### GOAL OF THE EXERCISE
Those lines of the data that hold the word "join" are to be copied out.

### RECORDS SUPPLIED

+++

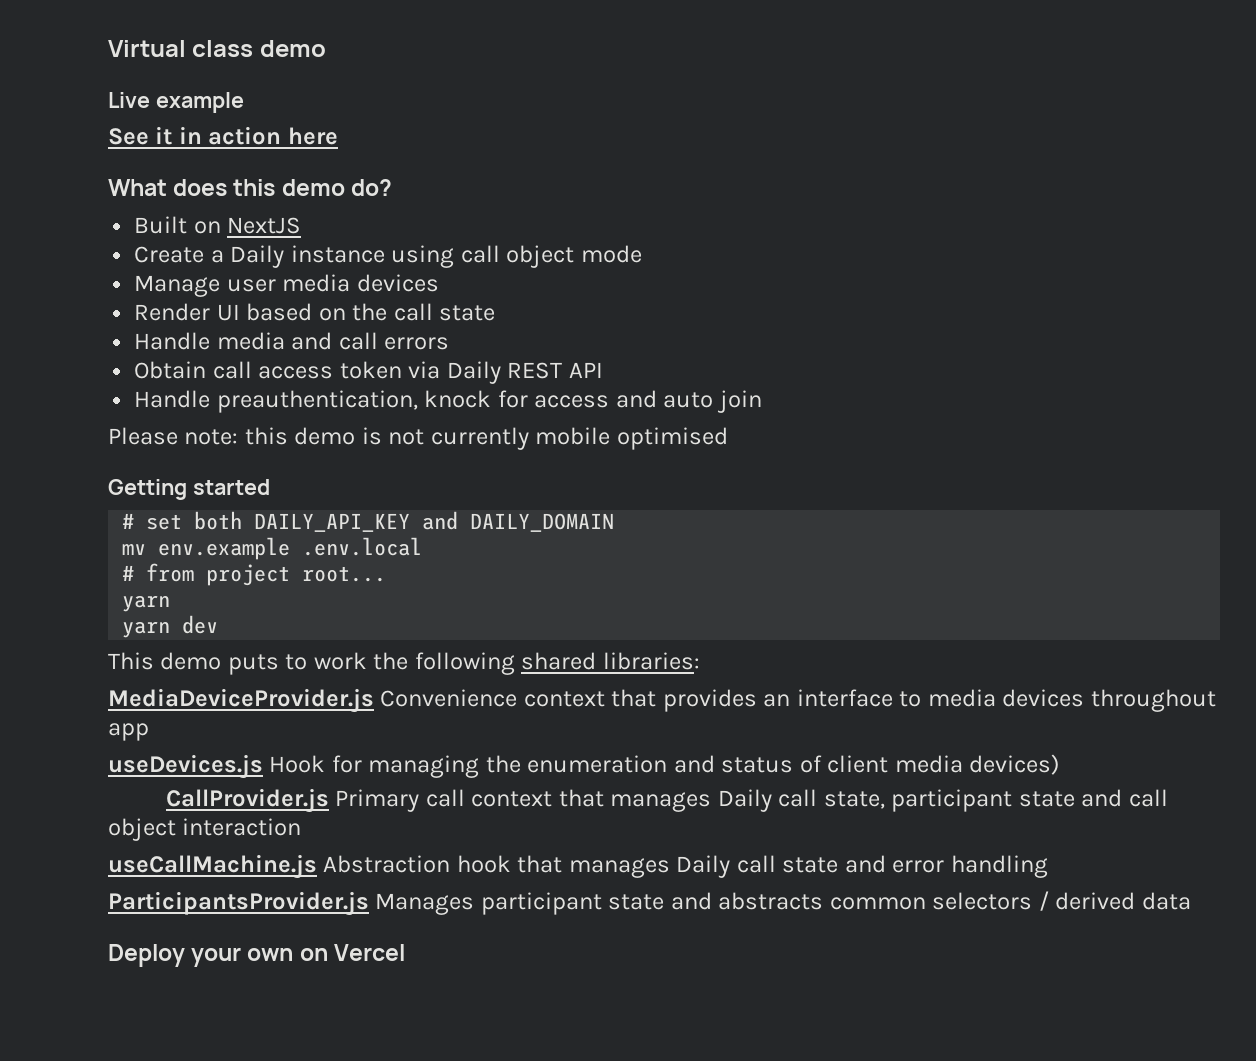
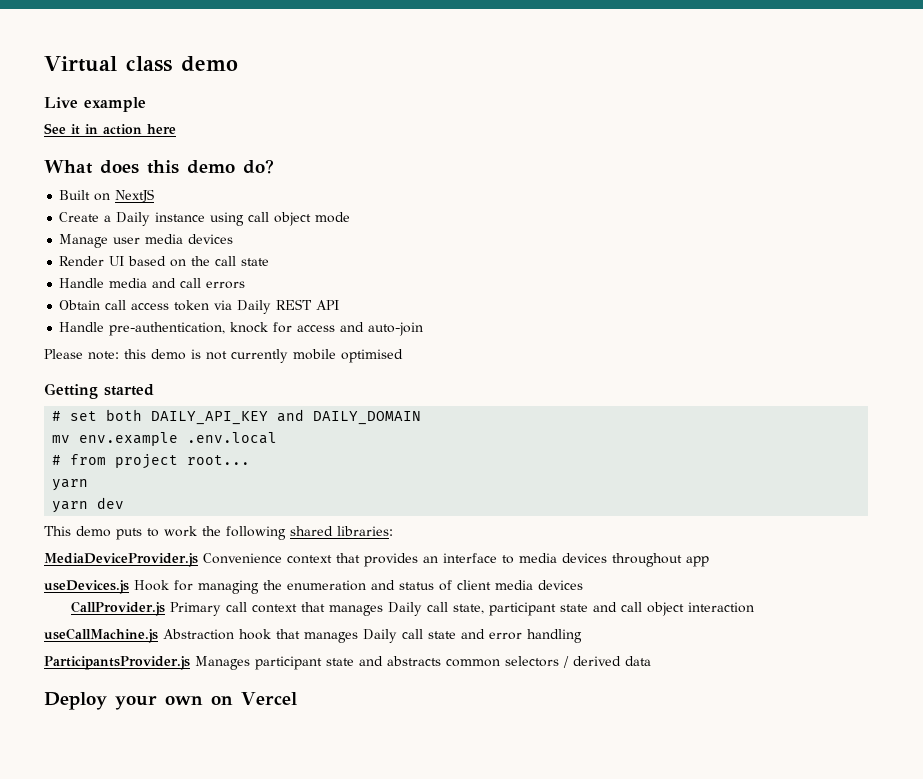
[216,390,418,413] preauthentication, -> [109,322,226,336] pre-authentication,
[663,390,762,413] auto join -> [368,322,424,336] auto-join
[969,754,1061,775] devices) -> [538,580,583,590] devices

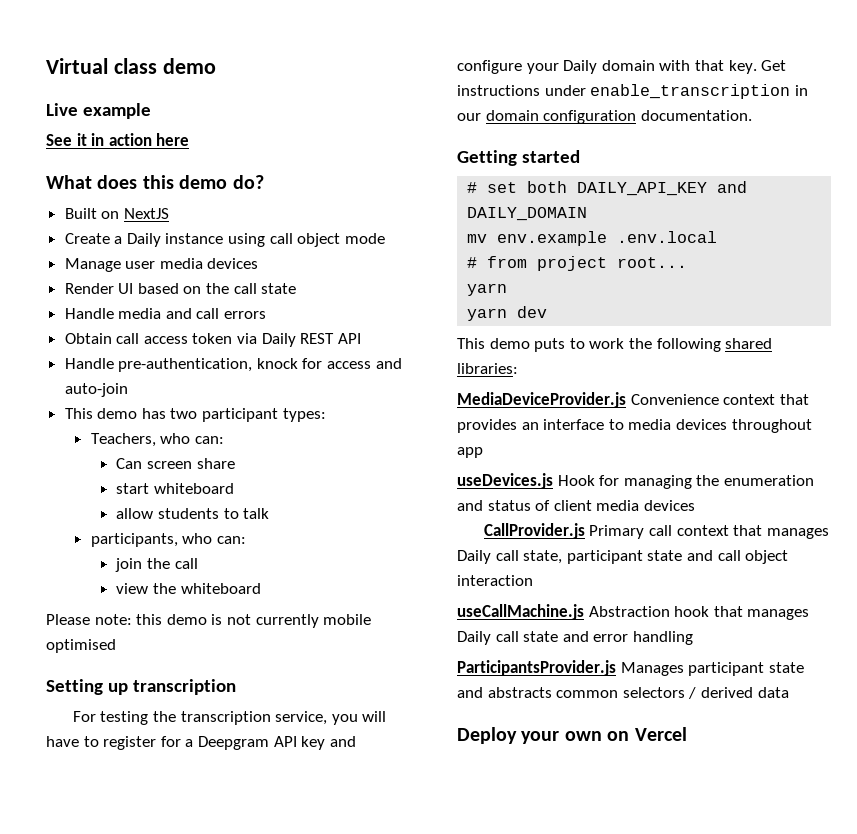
(424, 329) none -> [64,408,326,422] [90,433,224,447] [116,458,235,469] [116,483,234,494] [116,508,270,519] [90,533,246,547] [115,558,198,572] [116,583,261,594] // This demo has two participant types: // Teachers, who can: // Can screen share // start whiteboard // allow students to talk // participants, who can: // join the call // view the whiteboard
(403, 356) none -> [46,679,236,695] [72,711,387,725] [46,736,356,750] [457,60,787,74] [457,84,808,99] [457,110,752,124] // Setting up transcription // For testing the transcription service, you will have to register for a Deepgram API key and configure your Daily domain with that key. Get instructions under enable_transcription in our domain configuration documentation.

+++

### WORKED SOLUTION
[663,390,762,413] auto join -> [368,322,424,336] auto-join
(424, 329) none -> [64,408,326,422] [90,433,224,447] [116,458,235,469] [116,483,234,494] [116,508,270,519] [90,533,246,547] [115,558,198,572] [116,583,261,594] // This demo has two participant types: // Teachers, who can: // Can screen share // start whiteboard // allow students to talk // participants, who can: // join the call // view the whiteboard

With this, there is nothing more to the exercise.